A Note on Notes

By Joshua Miles

The first portion of my search for my missing father, Duane Miles, began on Oct. 23rd of 2021 in the Graves Creek Campground near Lake Quinault. I had been informed his car was abandoned there, parked in Campsite #2.

I was a day behind other brief preliminary searches performed by the park ranger, my father’s friends and fellow church-goers from First Baptist Church of Forks, and undoubtedly and redundantly going through the same routines they already had; I had to check off the boxes for myself in case there was something that had not been lost in translation or communicated to me, or in case my dad had returned on his own in the interim.

The rain was coming down in buckets on my windshield. My father’s abandoned white Honda Passport materialized through this opaque screen of water as if through a sheet of melting ice and I pulled off to the side, so as not to impede it, imagining that at any moment my father would come trudging out of the brush surprised to see me.

I exited my car, zipped up my fisherman’s type neoprene Stormr jacket, and roamed my eye over the campground. One solitary single person tent stood in the center of the campground near a Subaru wagon, the rest of the campground was devoid of patrons. The Quinault River, mere yards away, rolled constant, and with the blowing breeze created a blend of constant white-noise.

Stepping around large puddles fizzling with fat drops of rain I walked to his car. Under the driver’s side wiper I saw a yellowish 3”x5” square of paper, and though I doubted it was left by my father, since it wasn’t his modus operandi to leave notes, I lifted the wiper blade and peeled the pulpy, rain-mottled paper tenderly from the glass. The soggy note was from the park ranger from 3 days prior, warning of an impending storm occurring beginning on Oct. 20th. I turned the Ranger’s wet note over in case of additional information but it was blank.

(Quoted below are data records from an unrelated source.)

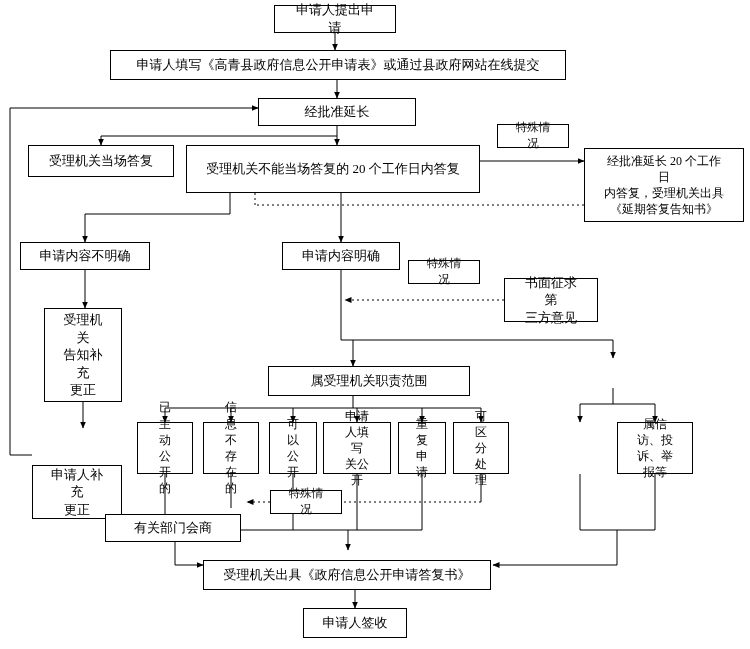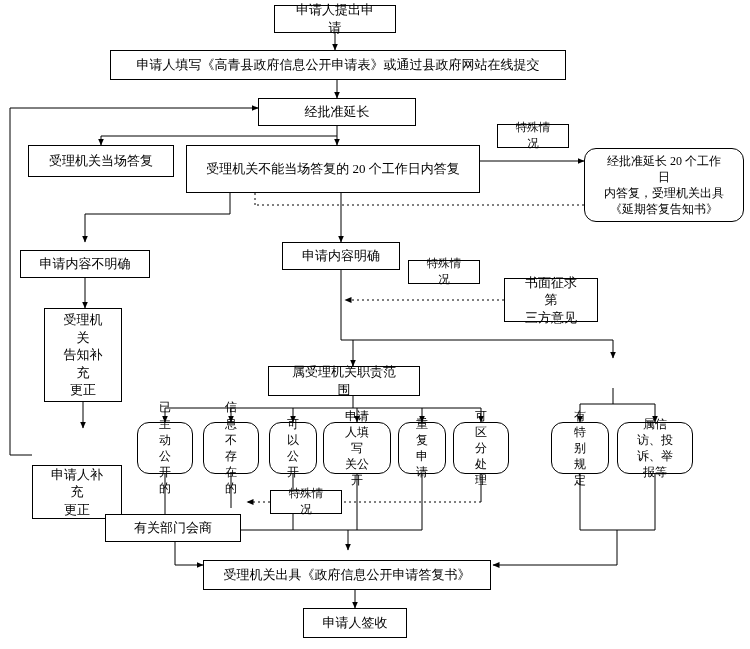--- a/index.html
+++ b/index.html
@@ -34,7 +34,6 @@
   }
   .node.small {
     font-size: 12px;
-    border-radius: 12px;
   }
   .node.tiny {
     font-size: 11.5px;

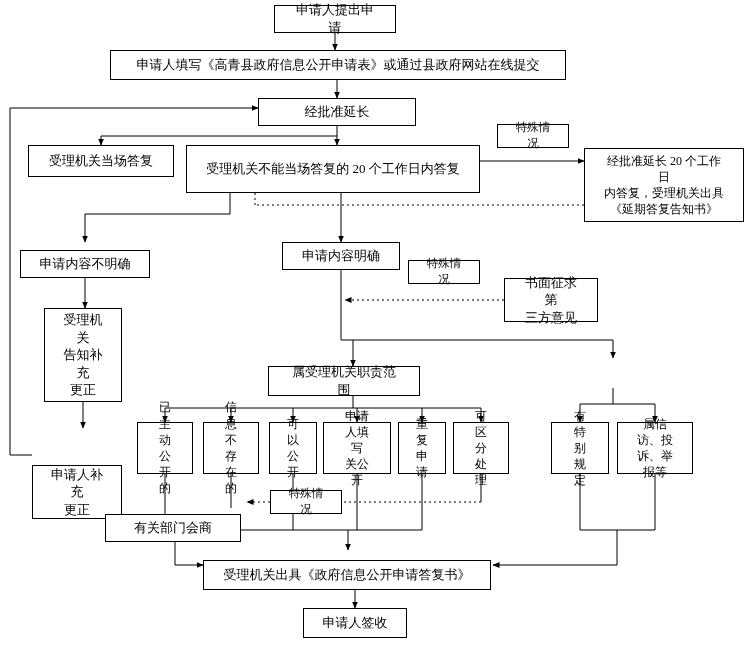--- a/index.html
+++ b/index.html
@@ -153,7 +153,7 @@
 内答复，受理机关出具
 《延期答复告知书》</div>
 
-  <div class="node" style="left:20px; top:242px; width:130px; height:28px;margin-top:8px;">申请内容不明确</div>
+  <div class="node" style="left:20px; top:242px; width:130px; height:28px;">申请内容不明确</div>
 
   <div class="node" style="left:282px; top:242px; width:118px; height:28px;">申请内容明确</div>
 

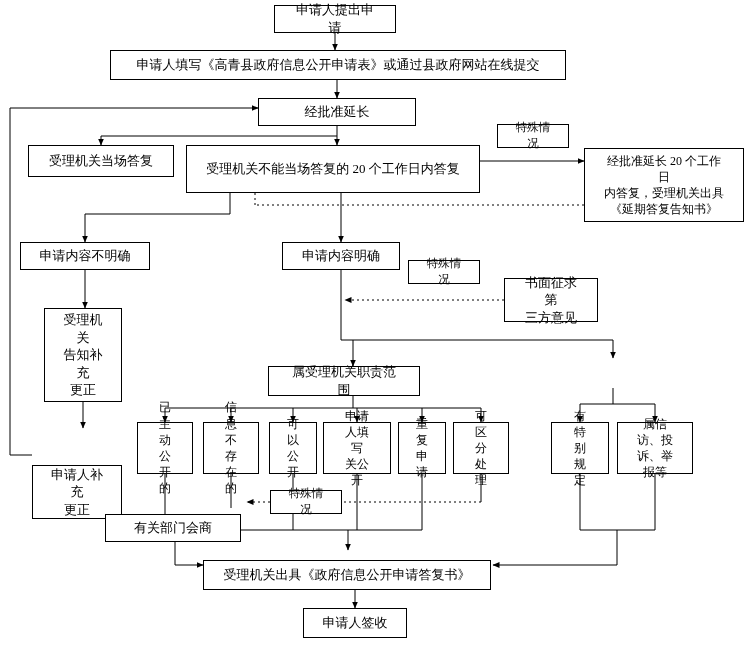--- a/index.html
+++ b/index.html
@@ -166,7 +166,7 @@
 告知补充
 更正</div>
 
-  <div class="node" style="left:268px; top:366px; width:152px; height:30px;">属受理机关职责范围</div>
+  <div class="node" style="left:268px; top:366px; width:202px; height:30px;">属受理机关职责范围</div>
 
 
   <div class="node" style="left:32px; top:428px; width:90px; height:54px;margin-top:37px;">申请人补充

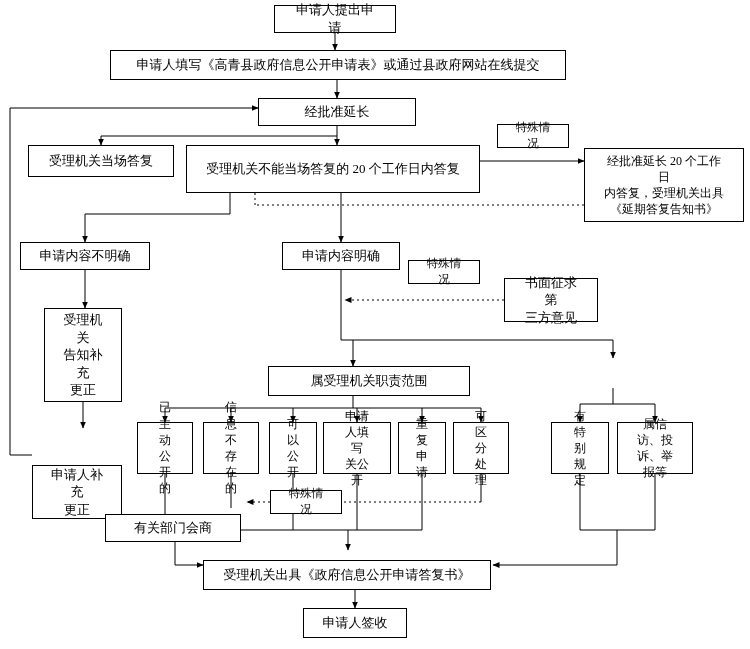--- a/index.html
+++ b/index.html
@@ -190,8 +190,6 @@
   <div class="node small" style="left:453px; top:422px; width:56px; height:52px;">可区分
 处理</div>
 
-  <div class="node small" style="left:551px; top:422px; width:58px; height:52px;">有特别
-规定</div>
 
   <div class="node small" style="left:617px; top:422px; width:76px; height:52px;">属信访、投
 诉、举报等</div>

I wasn’t surprised that my father had left no note on his vehicle and it was a sure bet he did not fill out backcountry permits, or the like. I knew this without having to verify. If he was in the practice of leaving notice you’d get a notification nearly every day. Not that that was the reason.

The practice of leaving itineraries of one’s schedule and destination sort of defeated the purpose of trying to “get away”. If everyone knew where you were, there was no feeling of being away. That’s the romanticized version of the theory. Hypocritically (because I never left notes nor informed anyone of my outdoor adventure itineraries) I felt myself in some sort of worried parent-like role- reversal, wishing that he had left a note or told someone where he’d gone and how long he planned to be away. Compounding the problem, a fact that I was fairly certain of, was that my father had his secret reason to keep his exact location undisclosed to anyone but himself. The reality, which I would muse upon during my search for him –wisdom gained through experience- was that one endangers himself that way, and by default those around himself who braved searching for him in the wilderness.

I may shed some light on his “secret reason” in a future article if there be continued interest in these articles by the local Forks Forum readership and your kindly and patient newspaper editor Christ Baron. Thank you for reading.